Can you explain why my MDS nurse is refusing to code “isolation” on our residents in precautionary isolation for COVID-19?

While isolation for COVID-19 or any other infectious process can significantly enhance or improve our reimbursement rates, there are specific criteria that need to be met. The resident must require strict isolation. They also must be alone in a separate room because of active infection with a highly transmissible or epidemiologically significant pathogen.  

Isolation can be coded in section O-Item O0100M for any infection that meets these criteria:

1.  Active infection means that they are symptomatic and/or a positive test and in a contagious stage and the infection must be actively treated. For COVID-19, the treatment is rest and isolation. The 14-day isolation precaution for new admissions and readmissions for COVID-19 do not meet this criterion. 

2.  Standard precautions alone are not enough. The resident must require transmission-based precautions such as contact, droplet or airborne.

3.  The resident is in a room alone because of active infection and cannot be cohorted with a roommate.
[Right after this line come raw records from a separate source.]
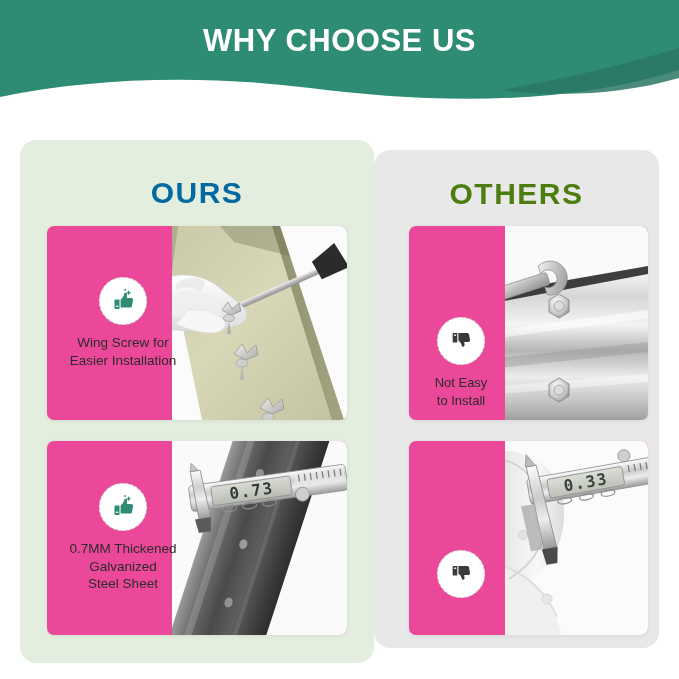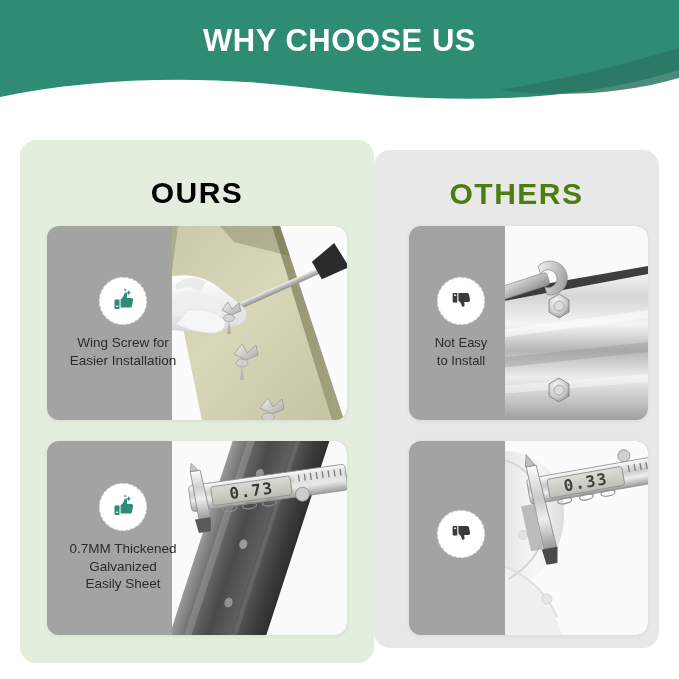"OURS" .panel-ours .panel-heading { color: #000000 -> #0369a1 }
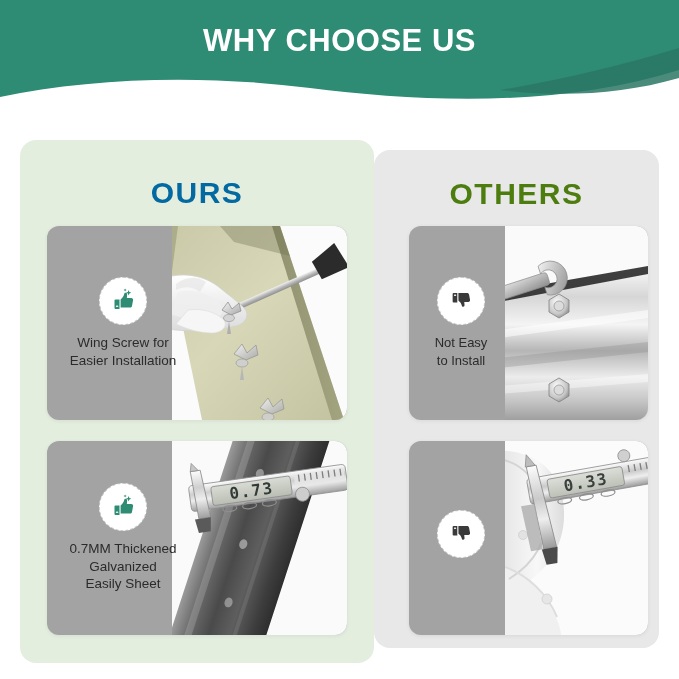"Wing Screw for" .card { background: #a3a3a3 -> #ec4899; border-radius: 12px -> 7px }
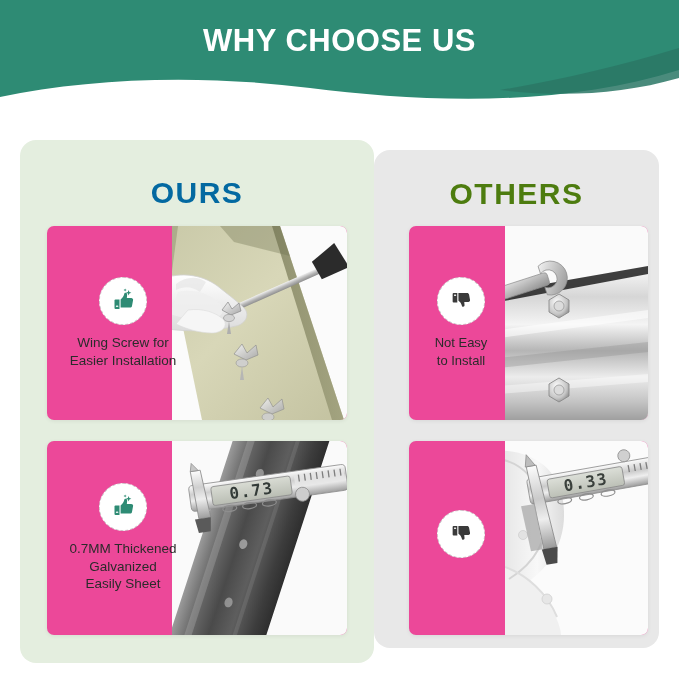"Not Easy" .card-others-1 .card-text-col, .card-others-2 .card-text-col { margin-top: none -> 40px }
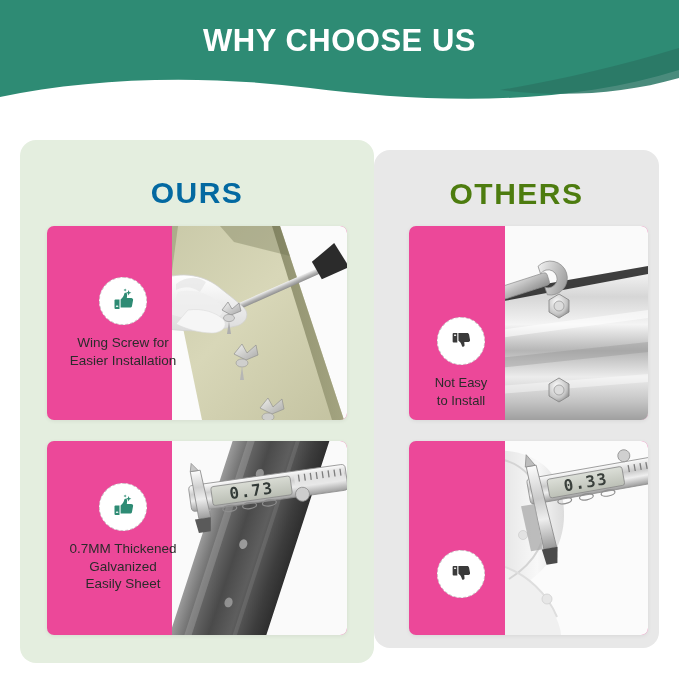"0.7MM Thickened" div.card-label { text: Easily -> Steel }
4.  The resident must remain in his or her room. This means that all services (therapy, activities, dining) must come to them. If the resident meets the criteria as stated, capture it on the MDS. This will increase the nursing case mix component to ES1. 

I anticipate this being an area of scrutiny during medical review. It is crucial to ensure documentation is placed. Ensure that there is a documented active infection either through provider progress notes or test results. Nursing documentation should reflect the isolation precautions that were used, the symptoms the resident is having and that services were provided in the room.